Ledaig 1974-1992, 43%

After trying the tremendous Ledaig 42 from 1972 last year, I thought there might be something to early seventies Ledaig. I never got around to trying many of those and when someone posted a share of this one on Facebook, I thought it a good idea to get stuck in.

So, 10 cl of 1974 Ledaig on the way from Germany to The Netherlands. Just in time so I could taste it at Christmas. December generally gets clogged up with the Blind Tasting Competition, Advent stuff and all kinds of get-togethers with family and friends.

It’s quite clean with gentle and thick peat. Less Islay-like than nowadays. Rich, slightly salty and some peanut flavors too. Lemon in the background, crisp with some chamois leather.

Note: Lemon, chamois leather and smoke. But absolutely not like Port Ellen.

Image from Whiskybase

Image from Whiskybase

The palate is initially quite thin but builds in intensity quickly. Smooth smokiness, malted barley, oak. Sweet and salty. Lots of oak.

The finish is remarkably full for a whisky at 43%. Fiery and ever so slightly mineral. Pepper, salt, sweetness. Some vanilla here.

Now this is something else than what I know Ledaig for. It’s not really comparable to the 42 year old, and it certainly is not comparable to the modern ones out there at 5 to 15 years old (the ones I tried at least).

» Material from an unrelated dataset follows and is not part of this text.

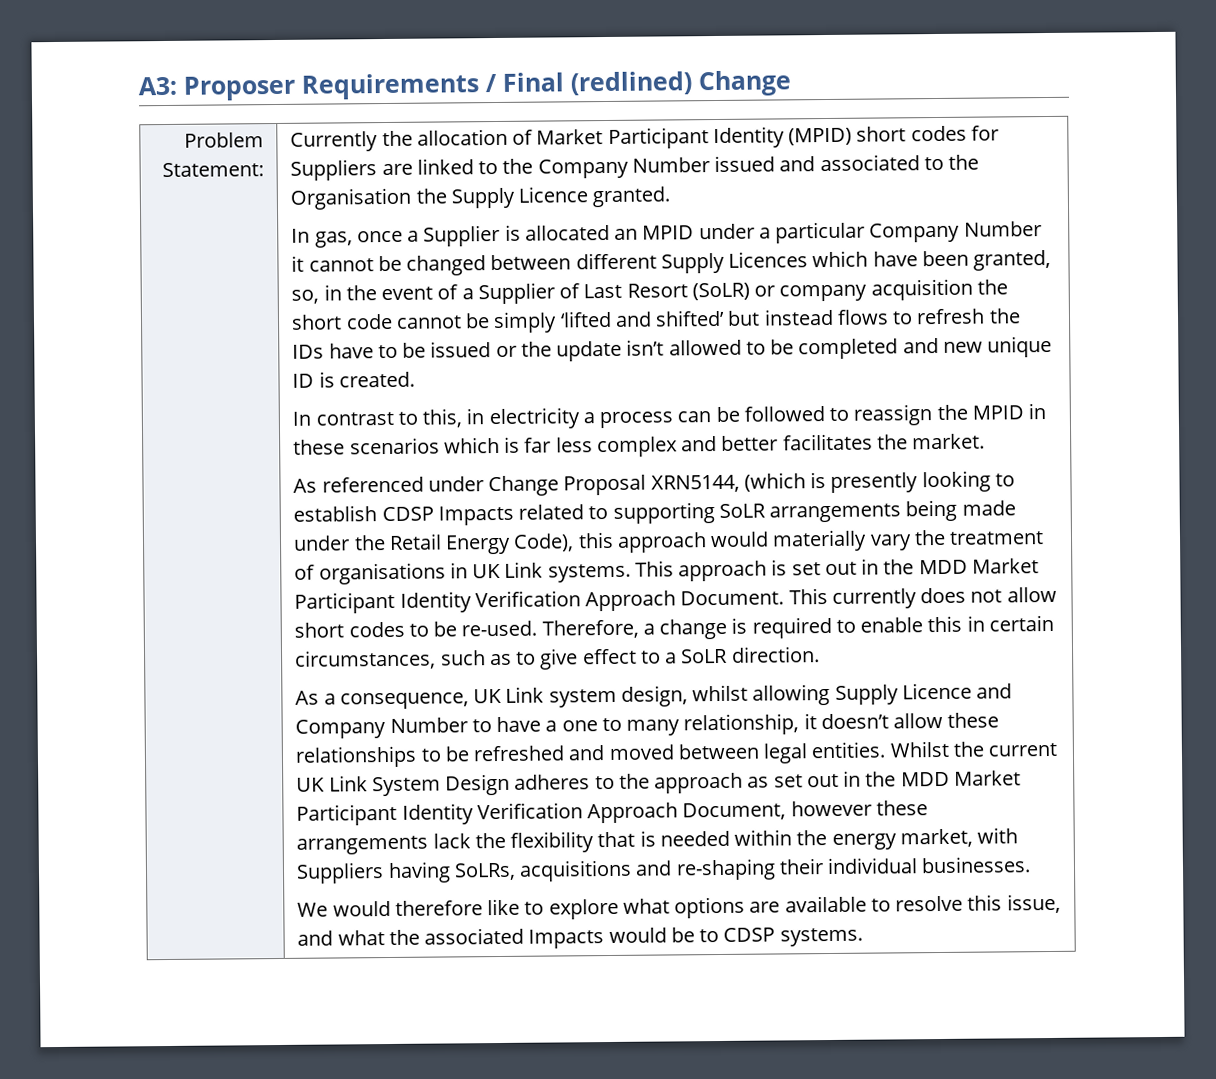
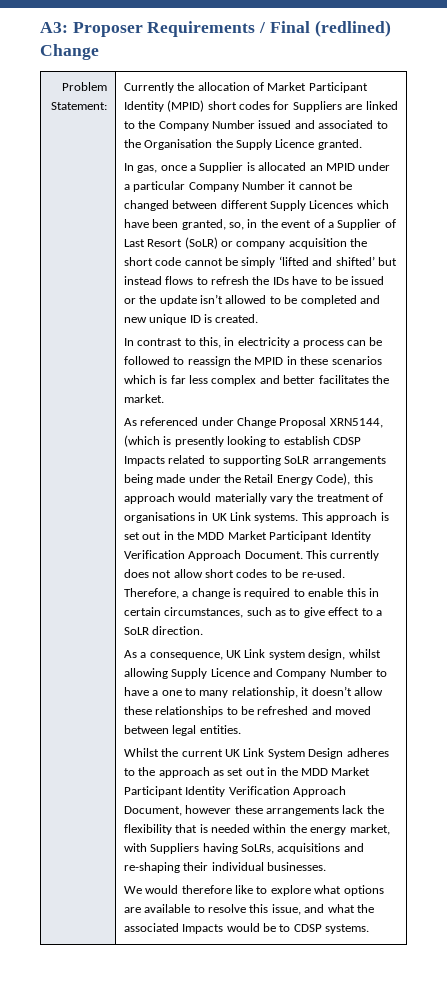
- As a consequence, UK Link system design, whilst allowing Supply Licence and Company Number to have a one to many relationship, it doesn’t allow these relationships to be refreshed and moved between legal entities. Whilst the current UK Link System Design adheres to the approach as set out in the MDD Market Participant Identity Verification Approach Document, however these arrangements lack the flexibility that is needed within the energy market, with Suppliers having SoLRs, acquisitions and re-shaping their individual businesses.
+ As a consequence, UK Link system design, whilst allowing Supply Licence and Company Number to have a one to many relationship, it doesn’t allow these relationships to be refreshed and moved between legal entities.
+ Whilst the current UK Link System Design adheres to the approach as set out in the MDD Market Participant Identity Verification Approach Document, however these arrangements lack the flexibility that is needed within the energy market, with Suppliers having SoLRs, acquisitions and re-shaping their individual businesses.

Is that a bad thing? Far from it! This is a really lovely dram with lots of flavors that progress from nose to finish. It’s quite clean and smoky at the beginning, and it migrates to a more wood focused dram towards the end. The oak never dominates the spirit, however.

What is it that they did with peaty whiskies in the seventies that makes them so much fuller, smoother and, let’s be honest, better than what there is now? Unless you like those fiery drams better than this far deeper flavor, of course.

In short, this is good stuff. I might be on the look out for something like this, and it also reminds me I should focus on getting some old whiskies in before they are all gone.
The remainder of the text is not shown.